There is actually a good reason for using __u64: it's always based on
long long, so the format strings are no longer architecture-specific,
and those ugly macro hacks are not needed to achieve portability. But
that's really the only reason I'm aware of. Admittedly, it's a pretty
good reason.
>> I would like that if you still oppose to the patch, at least were able to
>> provide some facts to this discussion.
>
> The fact is that the kernel can not use the namespace that userspace has
> with ISO C names. It's that simple as the ISO standard does NOT
> describe the variable types for an ABI that can cross the user/kernel
> boundry.
You cannot avoid using certain ISO C names with current GCC or Clang,
however hard you try. But currently, the kernel does not try at all,
not really: it is not using -ffreestanding and -fno-builtin, at least
not consistently. This means that if the compiler sees a known function
(with the right name and a compatible prototype), it will optimize based
on that. What kind of headers you use does not matter.
<stdarg.h>, <stddef.h>, <stdint.h> are compiler-provided headers that
are designed to be safe to use for bare-metal contexts (like in
kernels).
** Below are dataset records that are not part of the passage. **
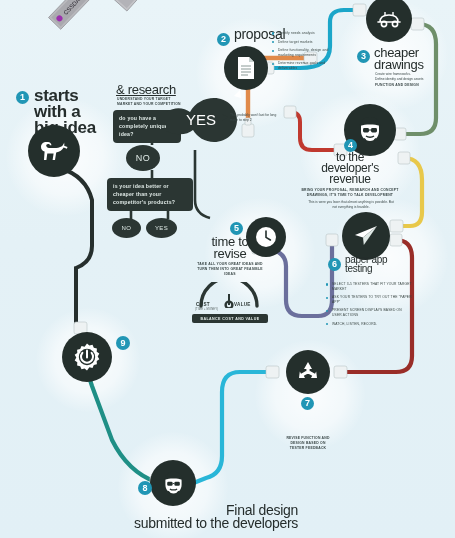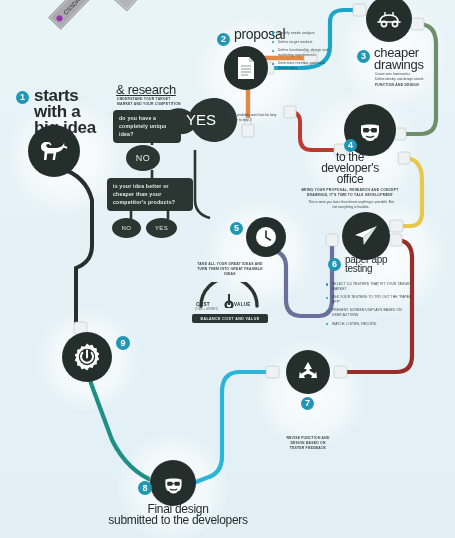"to the" div.hd { text: office -> revenue }
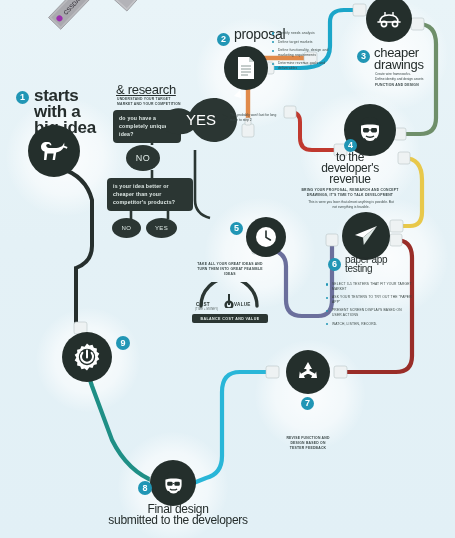"time to" div.hd { html: none -> <div>time to revise</div> }
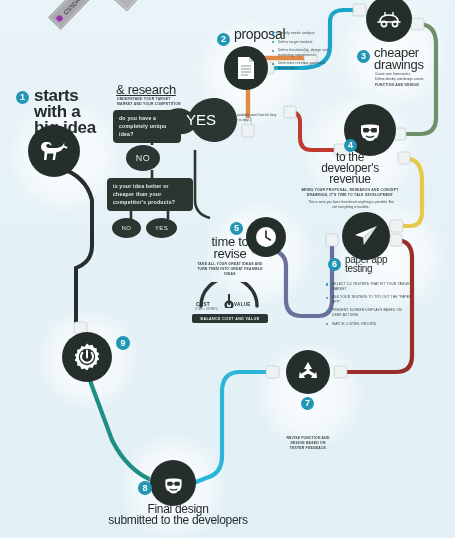"Final design" div.hd { font-size: 12px -> 14px; text-align: none -> right }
Avoiding them is not necessary per se. However, <stdint.h>
is not particularly useful if you want to use your own printf-style
functions with the usual format specifiers (see above for __u64). But
on its own, it's perfectly safe to use. You have problems with
<stdint.h> *because* you use well-known, standard facilities in kernel
space (the printf format specifiers), not because you avoid them. So
exactly the opposite of what you say.
> But until then, we have to stick to our variable name types,
> just like all other operating systems have to (we are not alone here.)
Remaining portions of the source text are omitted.